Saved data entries
########################################
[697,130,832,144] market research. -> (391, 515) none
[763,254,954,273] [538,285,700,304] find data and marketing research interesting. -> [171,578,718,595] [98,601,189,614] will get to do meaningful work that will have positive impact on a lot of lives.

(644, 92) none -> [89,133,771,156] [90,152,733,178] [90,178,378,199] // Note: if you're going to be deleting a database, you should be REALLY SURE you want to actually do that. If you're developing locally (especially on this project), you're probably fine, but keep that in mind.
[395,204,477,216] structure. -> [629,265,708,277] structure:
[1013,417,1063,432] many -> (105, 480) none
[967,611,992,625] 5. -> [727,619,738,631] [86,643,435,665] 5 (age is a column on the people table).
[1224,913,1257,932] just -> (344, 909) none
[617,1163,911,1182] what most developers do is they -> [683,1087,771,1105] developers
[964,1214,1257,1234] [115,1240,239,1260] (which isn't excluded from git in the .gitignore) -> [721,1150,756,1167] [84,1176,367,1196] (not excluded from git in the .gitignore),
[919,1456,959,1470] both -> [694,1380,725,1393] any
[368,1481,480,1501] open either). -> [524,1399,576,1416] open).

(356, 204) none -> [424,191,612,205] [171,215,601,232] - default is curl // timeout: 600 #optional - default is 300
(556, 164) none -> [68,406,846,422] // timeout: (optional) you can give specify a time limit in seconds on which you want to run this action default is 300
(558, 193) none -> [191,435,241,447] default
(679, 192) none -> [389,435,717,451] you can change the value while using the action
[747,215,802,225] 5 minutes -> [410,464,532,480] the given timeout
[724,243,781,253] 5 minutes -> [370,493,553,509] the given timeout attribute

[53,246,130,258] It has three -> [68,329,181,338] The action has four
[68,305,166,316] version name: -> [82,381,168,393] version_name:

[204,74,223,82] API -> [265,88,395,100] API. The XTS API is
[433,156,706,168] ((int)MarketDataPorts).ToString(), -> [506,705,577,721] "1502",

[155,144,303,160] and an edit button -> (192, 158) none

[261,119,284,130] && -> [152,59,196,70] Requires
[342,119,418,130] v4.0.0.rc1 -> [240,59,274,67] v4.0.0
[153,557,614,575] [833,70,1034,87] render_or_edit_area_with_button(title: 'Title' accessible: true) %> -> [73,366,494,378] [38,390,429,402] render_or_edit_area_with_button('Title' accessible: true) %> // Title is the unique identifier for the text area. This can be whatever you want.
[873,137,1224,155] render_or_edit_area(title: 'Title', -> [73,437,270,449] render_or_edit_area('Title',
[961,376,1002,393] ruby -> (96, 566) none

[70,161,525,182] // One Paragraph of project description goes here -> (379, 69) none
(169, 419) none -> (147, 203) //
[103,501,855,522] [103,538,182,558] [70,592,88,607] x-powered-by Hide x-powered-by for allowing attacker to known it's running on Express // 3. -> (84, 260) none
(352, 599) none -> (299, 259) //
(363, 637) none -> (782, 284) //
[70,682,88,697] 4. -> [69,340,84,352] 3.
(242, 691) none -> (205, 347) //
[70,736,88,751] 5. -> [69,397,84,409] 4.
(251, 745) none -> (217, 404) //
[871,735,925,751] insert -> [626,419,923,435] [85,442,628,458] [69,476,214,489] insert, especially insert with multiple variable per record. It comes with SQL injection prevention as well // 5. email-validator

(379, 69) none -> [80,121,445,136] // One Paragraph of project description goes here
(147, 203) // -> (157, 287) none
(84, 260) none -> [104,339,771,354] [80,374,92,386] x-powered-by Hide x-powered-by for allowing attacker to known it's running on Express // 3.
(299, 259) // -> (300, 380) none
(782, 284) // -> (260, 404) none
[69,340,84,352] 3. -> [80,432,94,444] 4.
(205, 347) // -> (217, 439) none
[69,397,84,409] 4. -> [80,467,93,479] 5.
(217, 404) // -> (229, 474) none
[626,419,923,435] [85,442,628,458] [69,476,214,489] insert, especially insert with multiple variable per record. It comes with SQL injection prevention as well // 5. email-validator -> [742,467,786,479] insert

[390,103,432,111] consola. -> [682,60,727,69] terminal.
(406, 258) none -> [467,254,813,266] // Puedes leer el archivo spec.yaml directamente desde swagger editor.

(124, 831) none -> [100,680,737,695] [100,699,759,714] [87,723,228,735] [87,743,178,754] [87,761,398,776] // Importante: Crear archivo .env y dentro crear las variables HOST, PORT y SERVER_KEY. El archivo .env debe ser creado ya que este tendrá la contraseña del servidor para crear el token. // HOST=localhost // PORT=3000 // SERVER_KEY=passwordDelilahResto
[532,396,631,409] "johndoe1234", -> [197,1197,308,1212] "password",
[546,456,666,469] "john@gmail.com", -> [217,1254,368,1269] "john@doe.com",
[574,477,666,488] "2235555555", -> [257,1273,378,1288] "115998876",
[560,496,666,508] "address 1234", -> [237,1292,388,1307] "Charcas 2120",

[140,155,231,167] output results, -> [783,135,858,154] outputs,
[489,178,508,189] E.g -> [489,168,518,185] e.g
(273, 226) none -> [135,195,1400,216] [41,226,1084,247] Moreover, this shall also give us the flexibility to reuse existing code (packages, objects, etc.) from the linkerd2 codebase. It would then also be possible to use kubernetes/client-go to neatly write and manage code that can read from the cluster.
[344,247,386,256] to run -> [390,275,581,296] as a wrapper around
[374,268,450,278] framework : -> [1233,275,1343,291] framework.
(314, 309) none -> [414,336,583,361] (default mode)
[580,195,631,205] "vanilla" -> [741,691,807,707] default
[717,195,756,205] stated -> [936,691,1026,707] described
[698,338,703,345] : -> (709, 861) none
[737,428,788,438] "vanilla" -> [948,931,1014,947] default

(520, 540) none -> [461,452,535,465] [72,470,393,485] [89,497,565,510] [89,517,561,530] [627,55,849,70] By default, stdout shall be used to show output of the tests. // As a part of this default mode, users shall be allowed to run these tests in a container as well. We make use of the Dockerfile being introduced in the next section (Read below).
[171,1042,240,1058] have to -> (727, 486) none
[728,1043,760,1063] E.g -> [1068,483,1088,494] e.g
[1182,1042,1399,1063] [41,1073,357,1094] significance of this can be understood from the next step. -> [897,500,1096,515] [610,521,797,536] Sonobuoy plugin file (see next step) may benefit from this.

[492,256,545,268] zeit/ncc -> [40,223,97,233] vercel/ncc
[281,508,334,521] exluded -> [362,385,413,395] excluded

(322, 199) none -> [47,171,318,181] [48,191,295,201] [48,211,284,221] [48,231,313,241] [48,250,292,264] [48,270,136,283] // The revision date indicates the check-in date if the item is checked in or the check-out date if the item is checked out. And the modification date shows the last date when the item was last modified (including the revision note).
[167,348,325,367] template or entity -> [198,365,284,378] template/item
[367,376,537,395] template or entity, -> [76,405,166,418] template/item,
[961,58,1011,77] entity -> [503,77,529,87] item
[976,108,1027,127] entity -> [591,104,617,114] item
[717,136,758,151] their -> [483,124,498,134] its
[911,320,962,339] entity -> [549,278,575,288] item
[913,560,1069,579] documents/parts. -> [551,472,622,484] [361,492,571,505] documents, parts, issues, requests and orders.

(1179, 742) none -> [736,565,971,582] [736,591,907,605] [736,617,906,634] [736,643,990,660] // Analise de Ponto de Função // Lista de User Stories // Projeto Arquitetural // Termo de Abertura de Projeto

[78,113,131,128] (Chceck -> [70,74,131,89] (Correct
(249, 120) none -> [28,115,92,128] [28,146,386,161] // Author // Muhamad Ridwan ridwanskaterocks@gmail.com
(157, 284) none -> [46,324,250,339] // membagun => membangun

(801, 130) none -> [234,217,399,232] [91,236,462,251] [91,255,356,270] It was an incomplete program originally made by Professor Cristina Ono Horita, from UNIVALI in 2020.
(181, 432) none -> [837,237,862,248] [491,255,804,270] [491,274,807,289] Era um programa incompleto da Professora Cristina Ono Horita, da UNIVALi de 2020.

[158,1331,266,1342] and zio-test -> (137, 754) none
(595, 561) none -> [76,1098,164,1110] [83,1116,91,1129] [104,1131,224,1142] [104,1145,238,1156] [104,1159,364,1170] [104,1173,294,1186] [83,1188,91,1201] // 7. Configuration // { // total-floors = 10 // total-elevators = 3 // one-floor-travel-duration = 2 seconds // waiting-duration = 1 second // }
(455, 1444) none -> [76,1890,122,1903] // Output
########################################
Please return the lines above that run from the line containing "(379, 69) none ->" to the line containing "(217, 404) // -> (229, 474) none", inclusive, exactly and with no other lines.

(379, 69) none -> [80,121,445,136] // One Paragraph of project description goes here
(147, 203) // -> (157, 287) none
(84, 260) none -> [104,339,771,354] [80,374,92,386] x-powered-by Hide x-powered-by for allowing attacker to known it's running on Express // 3.
(299, 259) // -> (300, 380) none
(782, 284) // -> (260, 404) none
[69,340,84,352] 3. -> [80,432,94,444] 4.
(205, 347) // -> (217, 439) none
[69,397,84,409] 4. -> [80,467,93,479] 5.
(217, 404) // -> (229, 474) none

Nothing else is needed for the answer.